%A Jiang Chuntao %T Automatic Annotation of Bibliographical References in Chinese Patent Documents %0 Journal Article %D 2015 %J Data Analysis and Knowledge Discovery %R 10.11925/infotech.1003-3513.2015.10.11 %P 81-87 %V 31 %N 10 %U {https://manu44.magtech.com.cn/Jwk_infotech_wk3/CN/abstract/article_4146.shtml} %8 2015-10-25 %X

[Objective] This paper aims to automatically annotate four types of bibliographical references in Chinese patent documents, such as patents, standards, papers, and other monographs public documents. [Methods] Use a pattern matching approach to annotate the references of patents, standards, and public documents, and use a two-phase machine learning approach to annotate the paper references, firstly, automatically detecte the sentences that contain citation information, then extracte 6 categories of bibliographic features from the results. [Results] The results of ten-fold cross validation show that the accuracy for annotating patents is 100%, and the precision and recall for annotating standards is 92% and 94% respectively, while the precision and recall for annotating public documents is 80% and 71% respectively.
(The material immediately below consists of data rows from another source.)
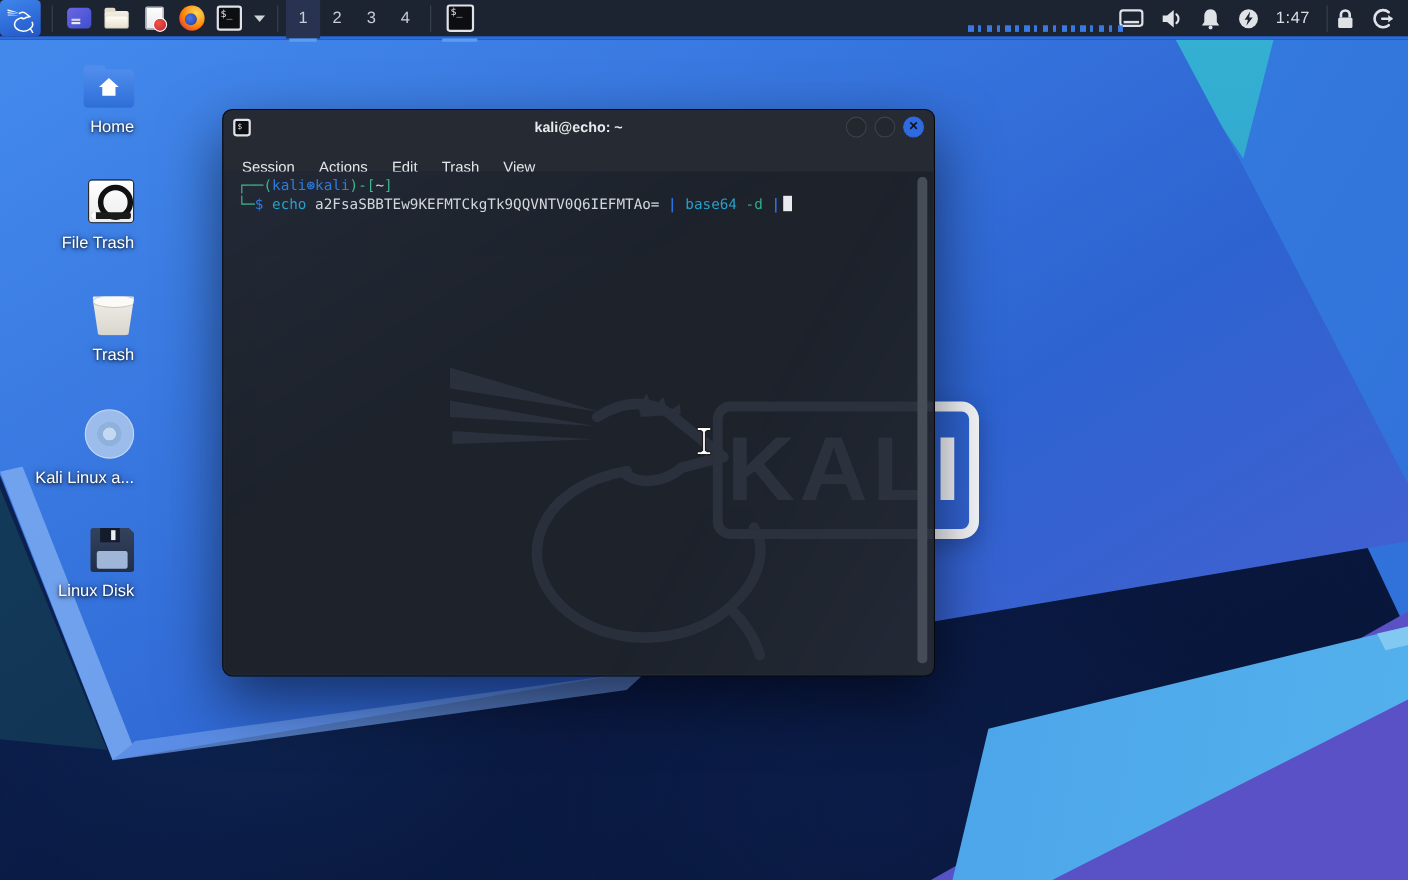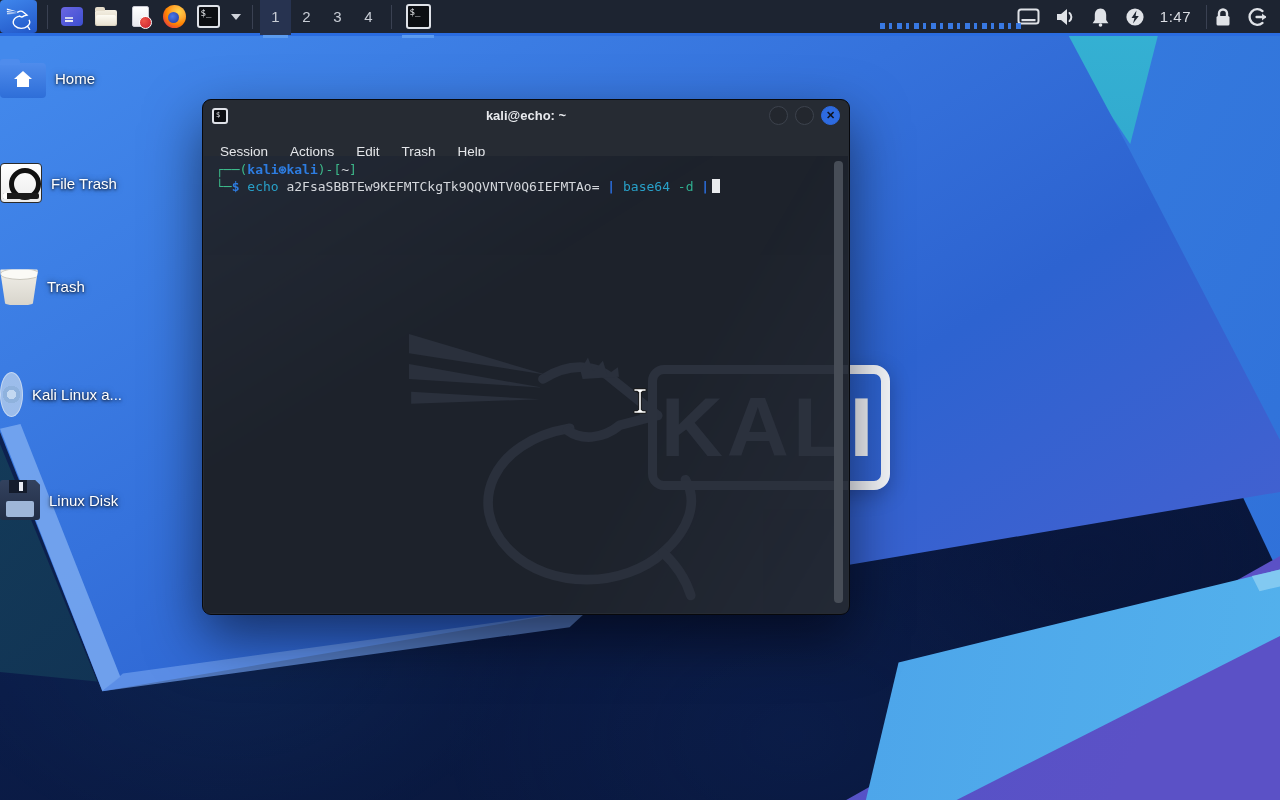"Home" .desk-item { align-items: center -> flex-end; flex-direction: row -> column }
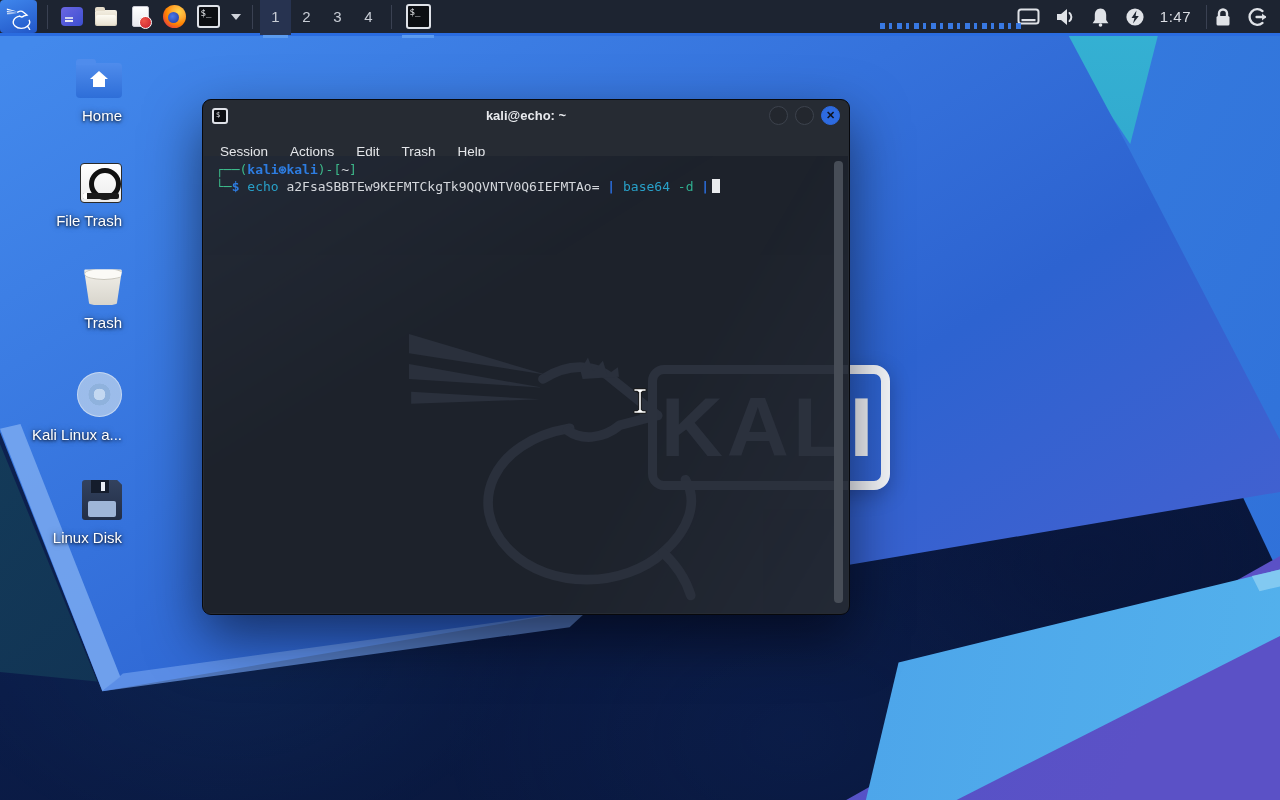"Help" span.menu-item { text: Help -> View }
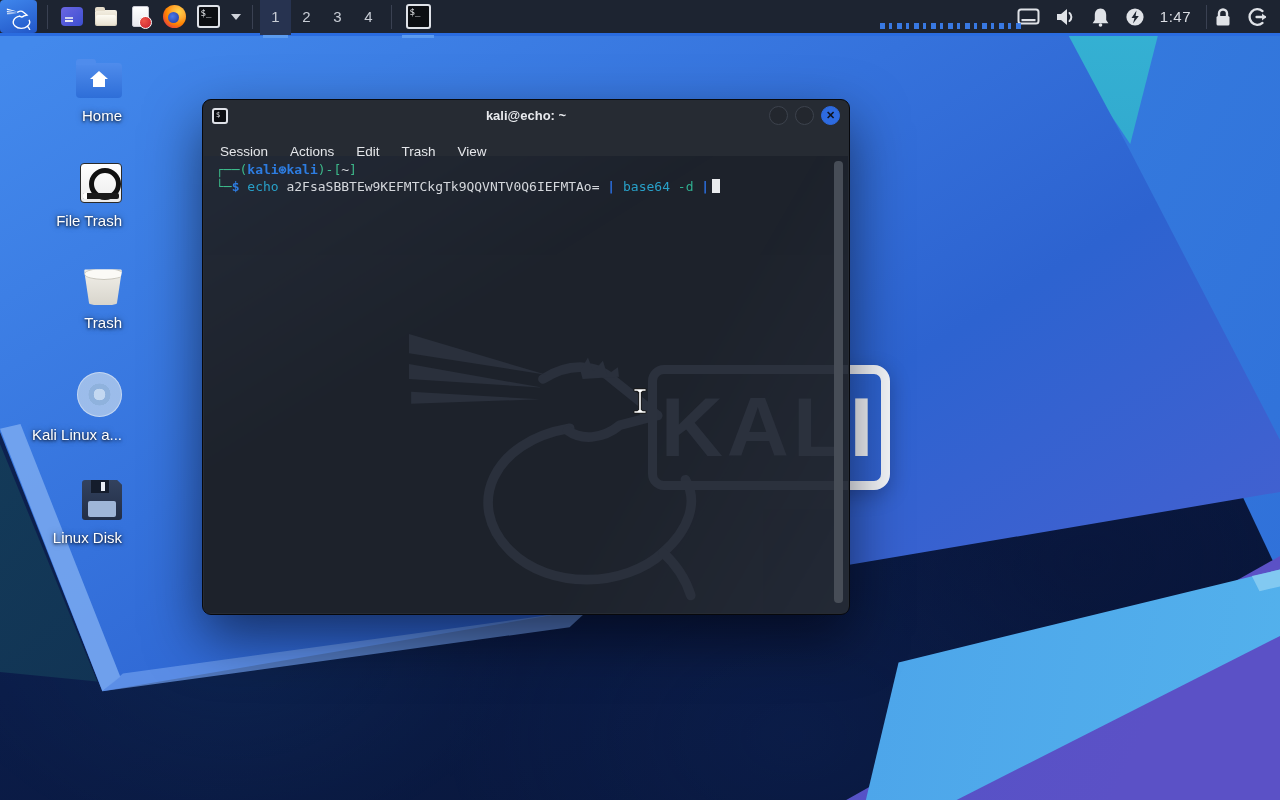"kali⊛kali" .seg-userhost { font-weight: 700 -> 400 }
For annotating paper references, the precision and recall in phase one is 95.7% and 96.0% and in phase two is 95.3% and 94.9% respectively. [Limitations] The pattern matching approach requires analyzing a lot of patent documents manually, and the size of the training model used by the proposed machine learning approach is relatively small. [Conclusions] The performance of annotating patents and standards using a pattern matching approach achieves over 92%, and the performance of annotating papers using a machine learning approach achieves 95%.